Breakaway Bar and Grill, Mouse droppings on food contact surfaces, New Kensington bar hit with 11 inspection violations following complaint

Breakaway Bar and Grill, Mouse droppings on food contact surfaces, New Kensington bar hit with 11 inspection violations following complaint

New Kensington, PA

Breakaway Bar and Grill in New Kensington

715 CRAIGDELL RD
New Kensington, PA 15068
724-212-7468

The Pennsylvania Department of Agriculture  conducted an unannounced retail food inspection on November 4, 2019. As a result of that inspection, and due to the severity of the specific violations the Breakaway Bar and Grill in New Kensington was cited as being, “Out of Compliance” with Pennsylvania food safety regulations. During this inspection a total of 11 violations were found.
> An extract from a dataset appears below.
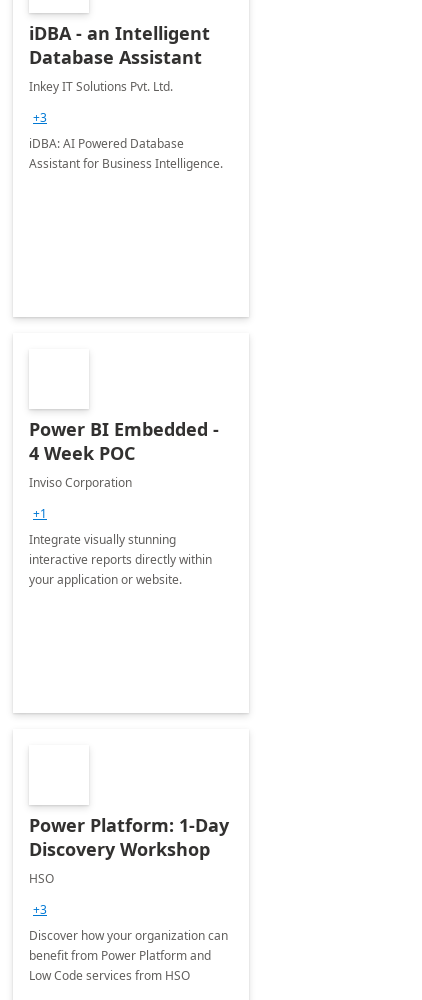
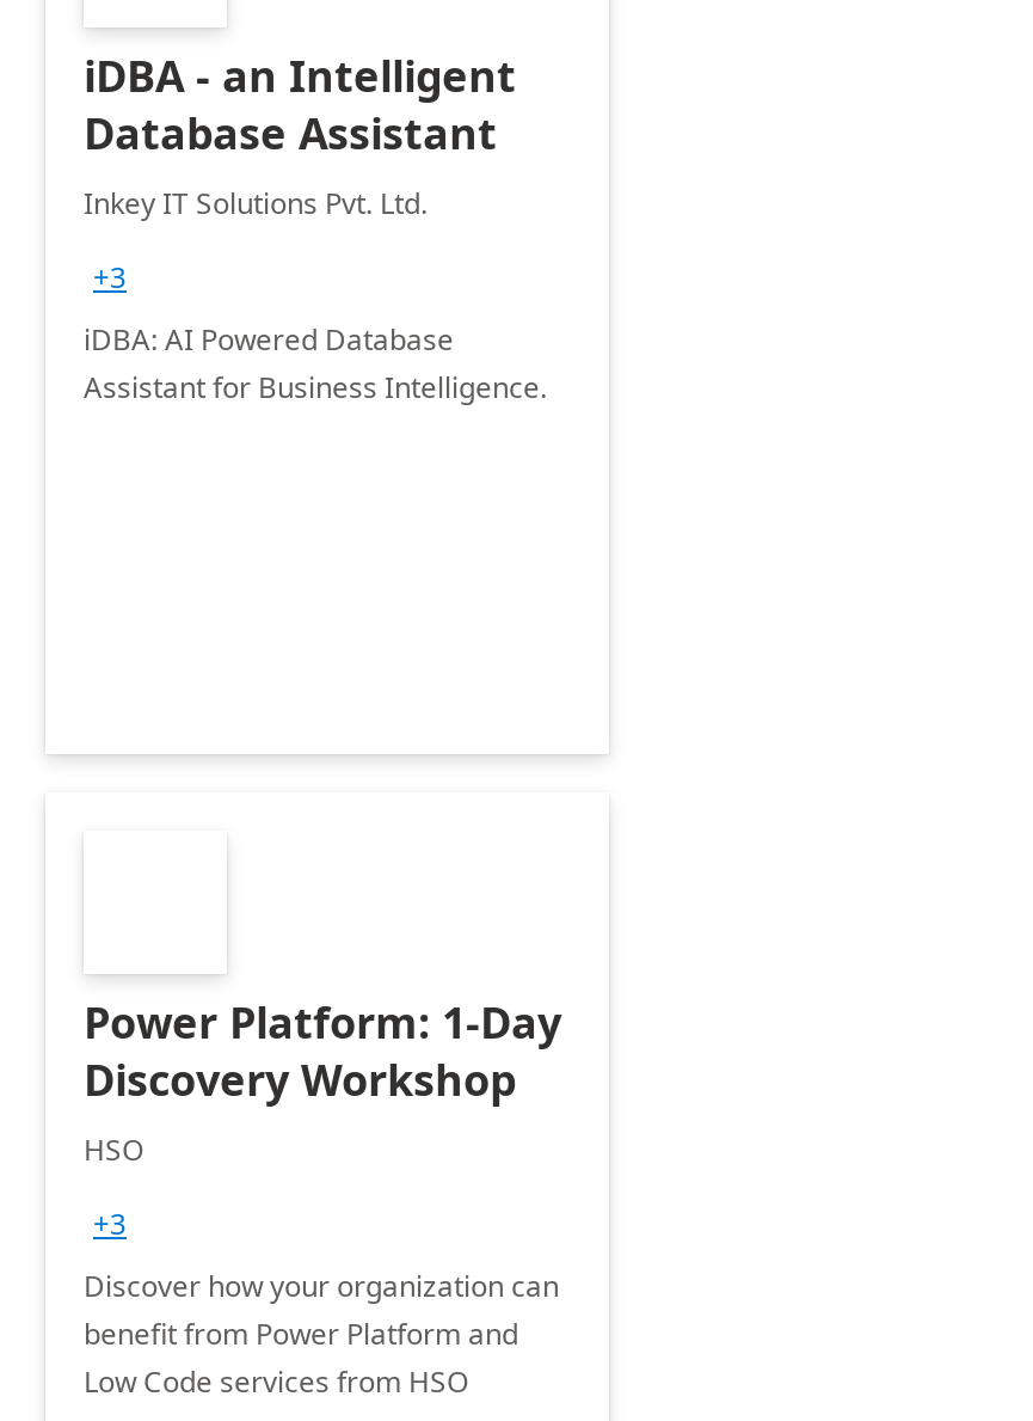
[29,417,219,588] Power BI Embedded - | 4 Week POC | Inviso Corporation | +1 | Integrate visually stunning | interactive reports directly within | your application or website. -> none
The inspector made the following comments in support of the violations found during the inspection:

  • Deli meats, cheese, food ingredient storage containers, in the cooler area, is not labeled with the common name of the food.
  • In use utensils are stored in a container that has food residue in it it is not properly sanitized
  • Mouse droppings found on numerous surfaces including food contact surfaces in the kitchen, food prep, and food cooking areas.
  • Food facility inspection indicates evidence of rodents activity in kitchen areas as evidenced by numerous rodent dropping exceeding 100.
  • The Person in Charge does not have adequate knowledge of food safety in this food facility as evidenced by this non-compliant inspection.
  • Potentially hazardous ready-to-eat food prepared in the food facility and held for more than 48 hours, located in the cooler is not being date marked.
  • Non-food contact surfaces not cleaned at a frequency to preclude accumulation of dirt and soil. Walk in cooler with dust on ceiling, coil, and fan unit. Shelves with old food residue on them.
  • Old food residue, dishes and utensils observed in the hand wash sink, indicating uses other than hand washing.
  • Ceiling tile missing in kitchen. Drains need cleaned under 3 bay sink.
  • Deli meat, cheese, cut tomato, sausage and other items was held at 42 to 47 °F, in the cooler area, rather than 41°F or below as required.
  • A working container of cleaner / sanitizer was stored above or on the same shelf with food, equipment, and/or single service articles in the food storage area.

* The temperature danger zone is food temperatures between 41 and 135 degrees Fahrenheit and the most rapid bacteria growth occurs between 70 and 125 degrees Fahrenheit. The longer food sits in this temperature range, the greater the risk that bacteria will begin to grow on food.